Individuals with eclampsia usually present with tonic-clonic seizures, but some may display partial seizures or will subside into a coma without observed convulsions. Coma can also result from a brain hemorrhage or brain swelling without hemorrhage. People with occipital lobe seizures may experience visual auras and visual hallucinations before generalized convulsions At onset, the person with eclampsia suddenly loses consciousness and may emit a strange scream. During the tonic phase, muscles of the arms, legs, chest, and back become rigid and the person is usually apneic and cyanotic. After about one minute, the muscles jerk and twitch for another one to two minutes. The person may foam at the mouth, and the sputum may be bloody if the tongue is bitten. Some people with eclampsia experience multiple seizures in clusters. The postictal phase begins as the jerking movements resolve. The person subsides into a deep sleep with deep respirations, then over 10-20 minutes will gradually begin to awaken. A person emerging from the postictal state is often confused and groggy and may complain of a headache."

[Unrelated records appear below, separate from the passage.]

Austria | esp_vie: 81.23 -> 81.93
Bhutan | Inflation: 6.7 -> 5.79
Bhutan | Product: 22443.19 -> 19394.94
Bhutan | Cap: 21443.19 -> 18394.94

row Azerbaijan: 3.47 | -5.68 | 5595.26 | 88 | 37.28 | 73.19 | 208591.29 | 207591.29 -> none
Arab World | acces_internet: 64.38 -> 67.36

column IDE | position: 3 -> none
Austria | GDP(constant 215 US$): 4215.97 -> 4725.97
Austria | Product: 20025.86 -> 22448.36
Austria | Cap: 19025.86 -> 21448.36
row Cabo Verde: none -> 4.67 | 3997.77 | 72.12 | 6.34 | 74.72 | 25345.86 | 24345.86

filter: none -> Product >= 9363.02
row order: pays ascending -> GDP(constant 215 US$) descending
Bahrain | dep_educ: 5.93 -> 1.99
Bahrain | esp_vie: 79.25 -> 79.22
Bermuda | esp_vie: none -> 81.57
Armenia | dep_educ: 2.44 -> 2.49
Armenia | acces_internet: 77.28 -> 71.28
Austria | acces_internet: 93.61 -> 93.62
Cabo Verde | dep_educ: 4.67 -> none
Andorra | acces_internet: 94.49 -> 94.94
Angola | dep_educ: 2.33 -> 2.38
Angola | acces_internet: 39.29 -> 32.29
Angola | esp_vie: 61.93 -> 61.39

Today my best source of information was from this reference:
Bartal, M. F., & Sibai, B. M. (2020). Eclampsia in the 21st century. American Journal of Obstetrics and Gynecology.

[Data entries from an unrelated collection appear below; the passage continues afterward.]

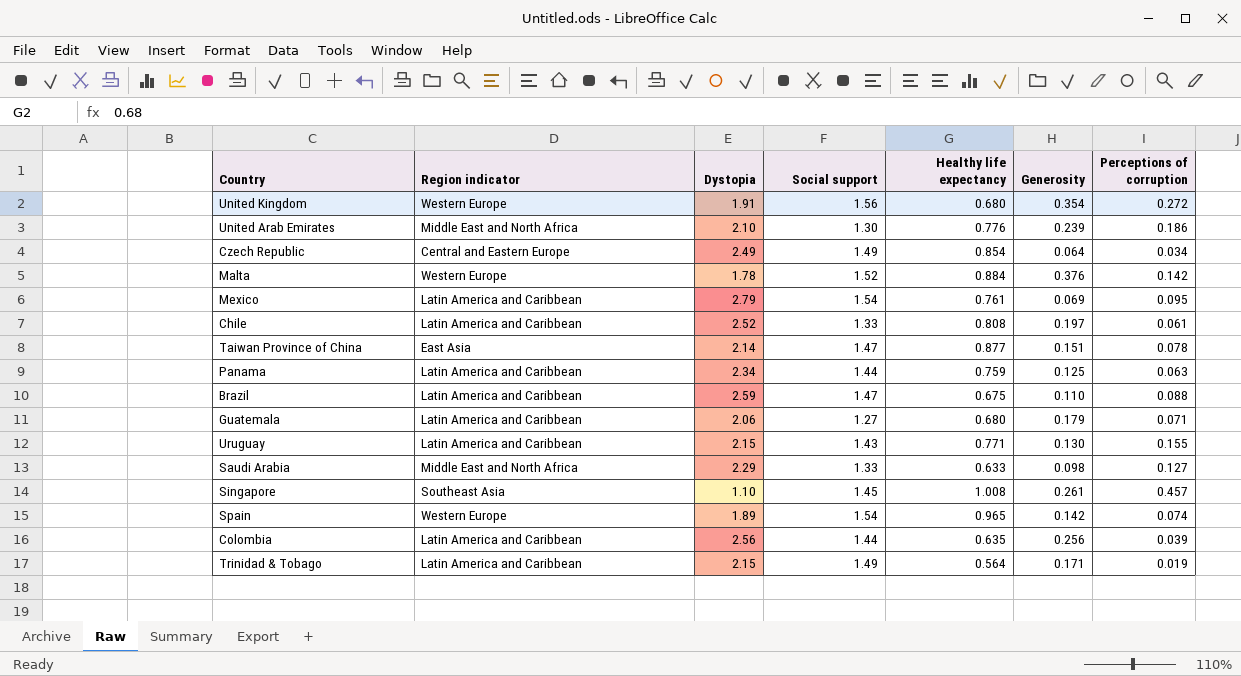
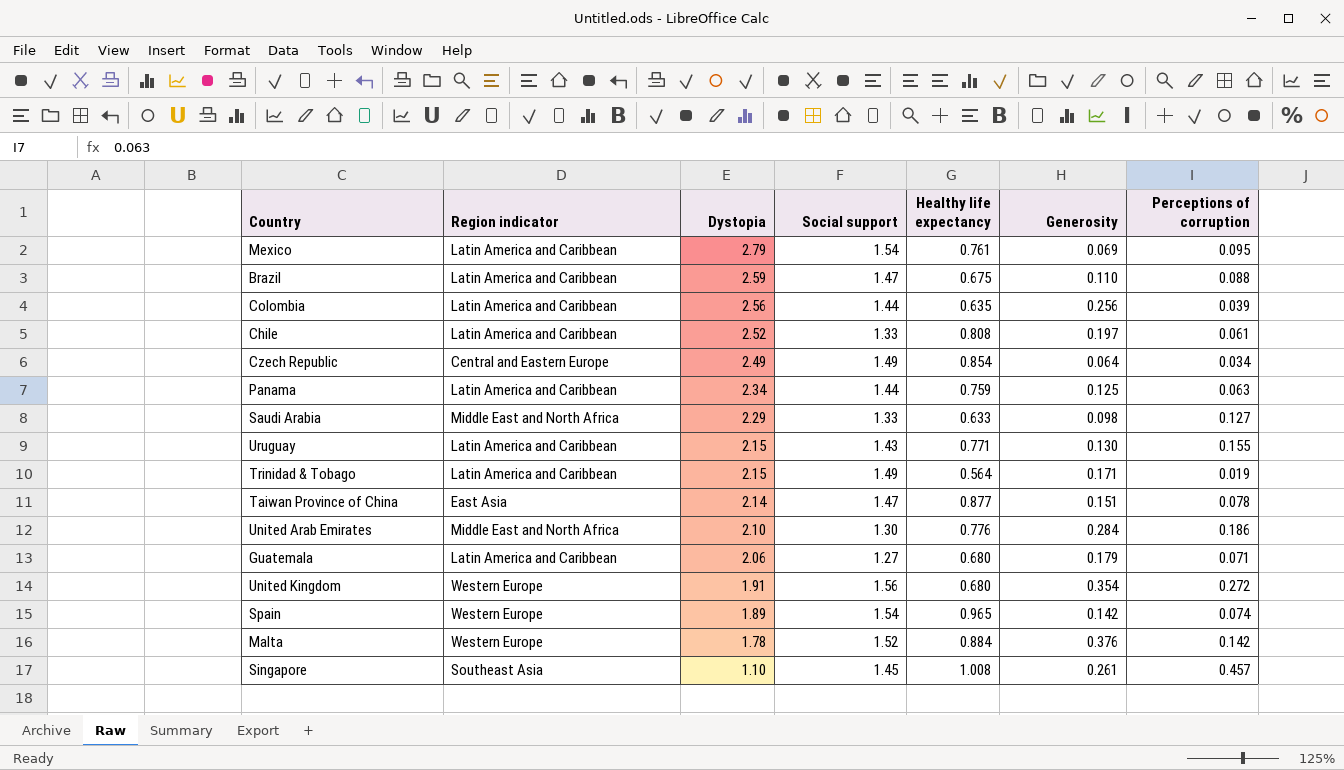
row order: none -> Dystopia descending
United Arab Emirates | Generosity: 0.239 -> 0.284

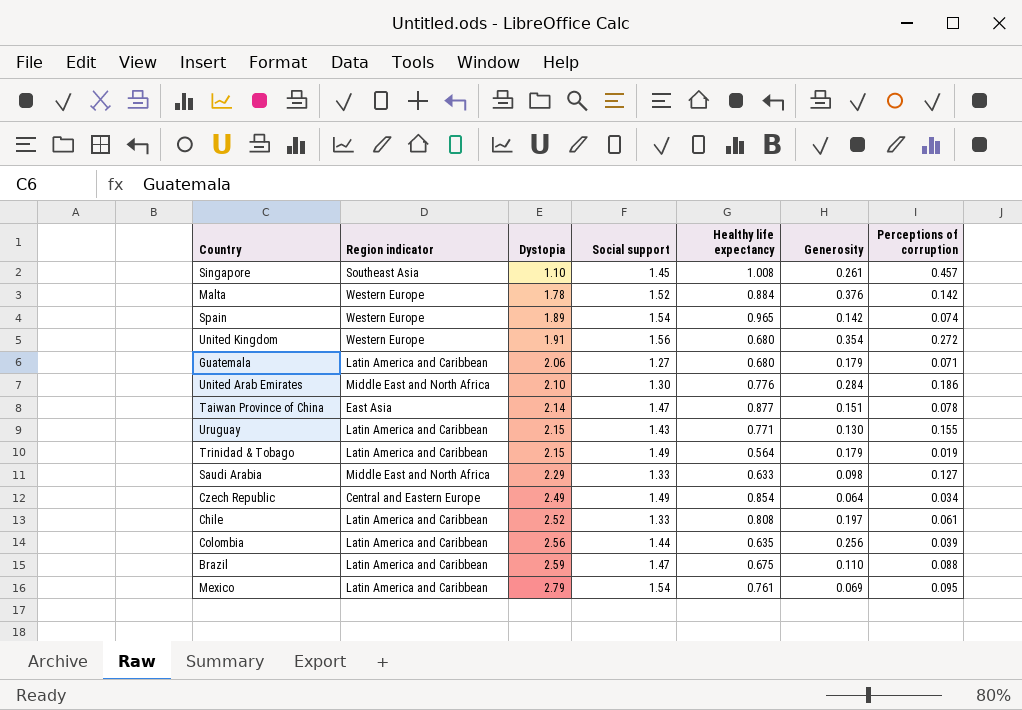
row order: Dystopia descending -> Dystopia ascending
row Panama: Latin America and Caribbean | 2.34 | 1.44 | 0.759 | 0.125 | 0.063 -> none
Trinidad & Tobago | Generosity: 0.171 -> 0.179

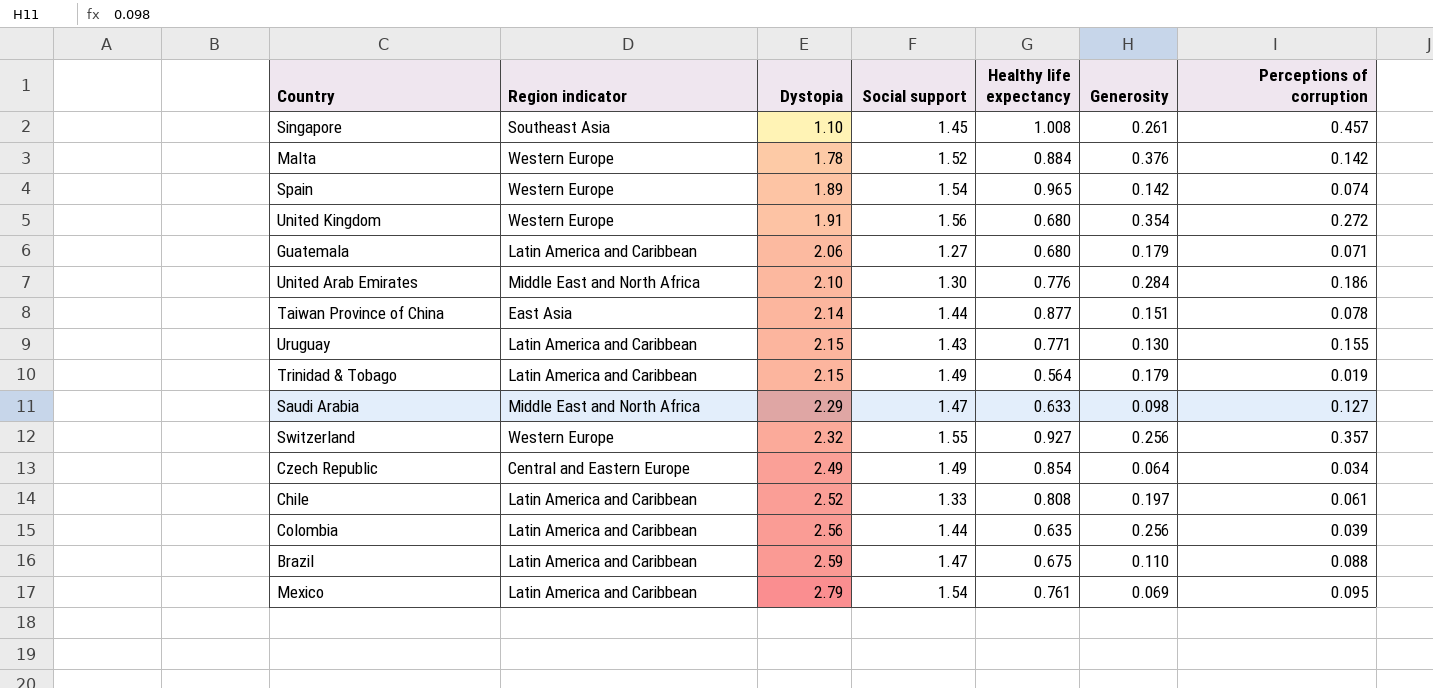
Taiwan Province of China | Social support: 1.47 -> 1.44
Saudi Arabia | Social support: 1.33 -> 1.47
row Switzerland: none -> Western Europe | 2.32 | 1.55 | 0.927 | 0.256 | 0.357

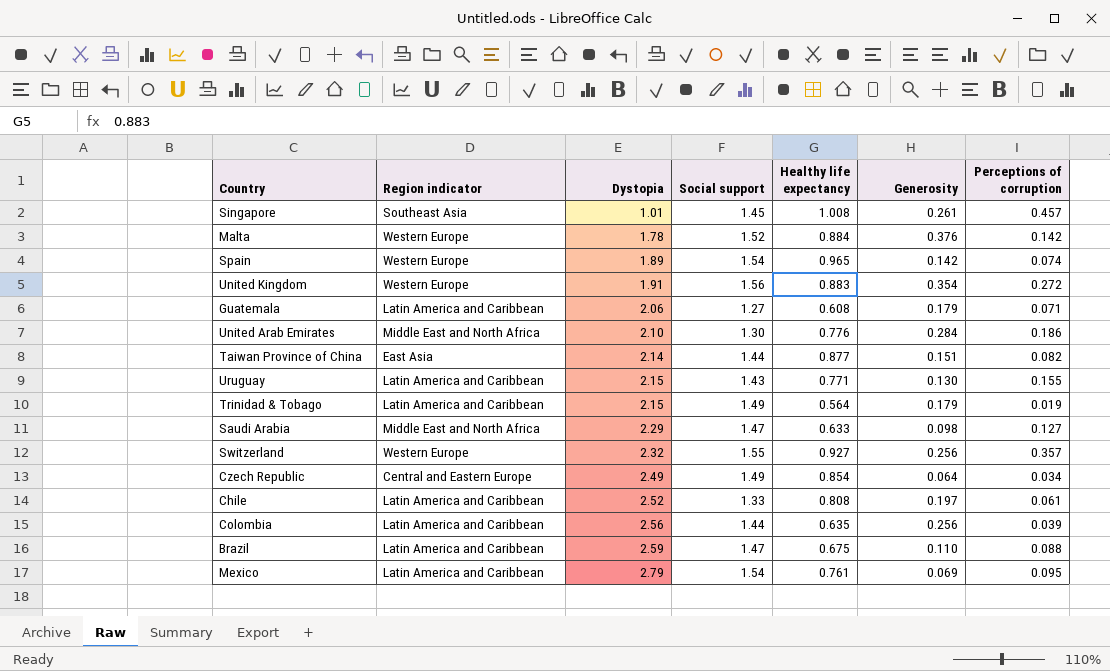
Singapore | Dystopia: 1.10 -> 1.01
United Kingdom | Healthy life expectancy: 0.680 -> 0.883
Guatemala | Healthy life expectancy: 0.680 -> 0.608
Taiwan Province of China | Perceptions of corruption: 0.078 -> 0.082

I also came across a fascinating case study of a woman who survived a massive brain hemorrhage that occurred during an eclamptic seizure. Here is the link
And here is the the reference
Ghaly, R. F., Candido, K. D., Sauer, R., & Knezevic, N. N. (2012). Complete recovery after antepartum massive intracerebral hemorrhage in an atypical case of sudden eclampsia. Surgical neurology international, 3, 65. https://doi.org/10.4103/2152-7806.97167
I spend much of my time writing Birth Emergency Skills Training Second Edition, which is generally a solitary activity. This blog follows my writing and publishing process and also shares previews of material in the upcoming book. What an odd combination.